Caritas Christi Health Care is set to disclose today that it is selling a laboratory business to Quest Diagnostics Inc. for an undisclosed price and will use the New Jersey company’s technology to help manage medical records at Caritas hospitals.

The deal is part of a larger effort by Boston-based Caritas to cut costs and boost efficiency at its six Eastern Massachusetts hospitals, including St. Elizabeth’s Medical Center in Brighton and Caritas Carney Hospital in Dorchester.

“This is not just about a sale of a business,’’ said Caritas chief operating officer Bob Guyon. “This is about an ongoing alliance with Quest Diagnostics that will help us control our costs and reduce the duplication in our health records.’’

Caritas, founded by the Catholic Archdiocese of Boston, is the state’s second-largest hospital chain, after Partners HealthCare.
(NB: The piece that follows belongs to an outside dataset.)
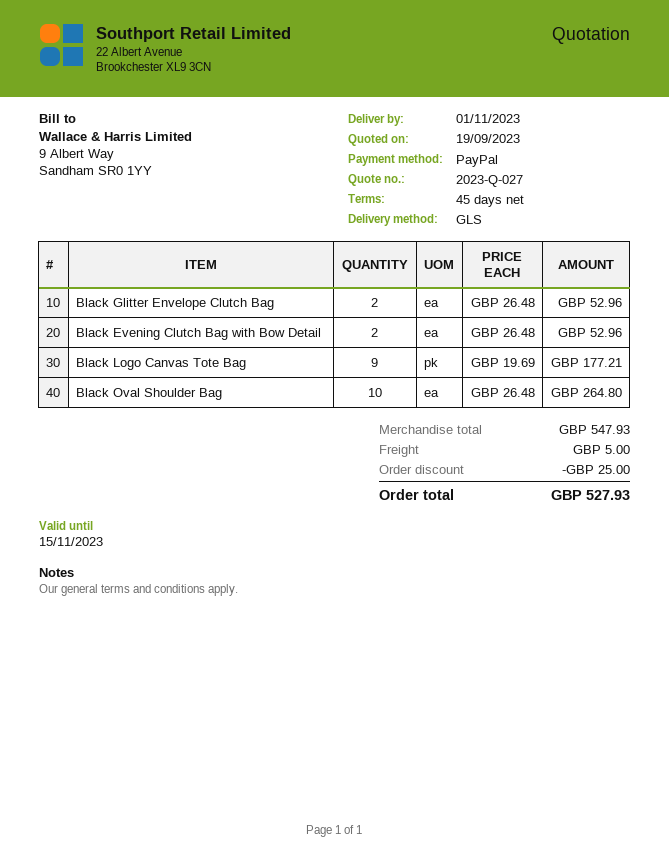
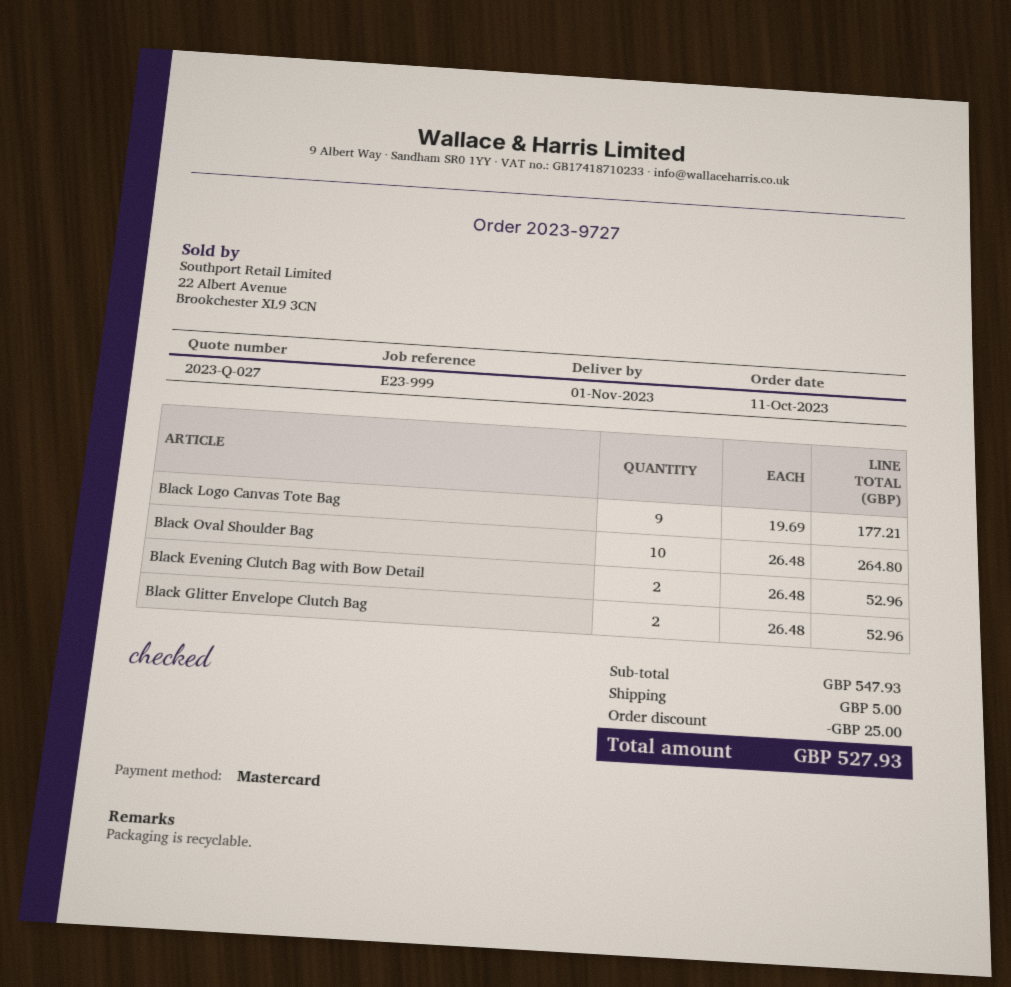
payment method: PayPal -> Mastercard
Until now, it has run its own specimen-collecting business, picking up blood samples and other materials from physicians’ offices, nursing homes, and other health care providers for testing in Caritas labs. That business competed with Quest, which runs a network of testing labs across the country.

Under the deal, Quest would acquire the Caritas business of picking up and testing samples from outside parties. But Caritas would continue to operate its labs within its hospitals.

As the health care industry consolidates, more hospital organizations are forming partnerships with independent companies that can offer greater scale or more up-to-date technology in such fields as laboratory testing and medical records, said health care consultant Marc A. Bard, managing director at Navigant Consulting in Needham.

“The watchword is stick to the knitting and do what you do best,’’ Bard said. “Caritas had a very good [lab] business, but they felt it was a line of business that was better left to a pure play company like Quest. Caritas’s business is delivery of health care. This will let them deploy their capital more strategically in their health care system.’’

Representatives of Quest Diagnostics, based in Madison, N.J., did not respond to requests for comment yesterday.

Under the alliance between Caritas and Quest, the parties would collaborate on a “secure information exchange’’ among Caritas hospitals, network physicians, and affiliated doctors, giving them access to diagnostic testing results from Quest labs and other information.

Guyon said Caritas hospitals will use Quest’s online ordering and results-reporting systems to update their health records.

“One of the big initiatives in this business is connectivity,’’ Guyon said.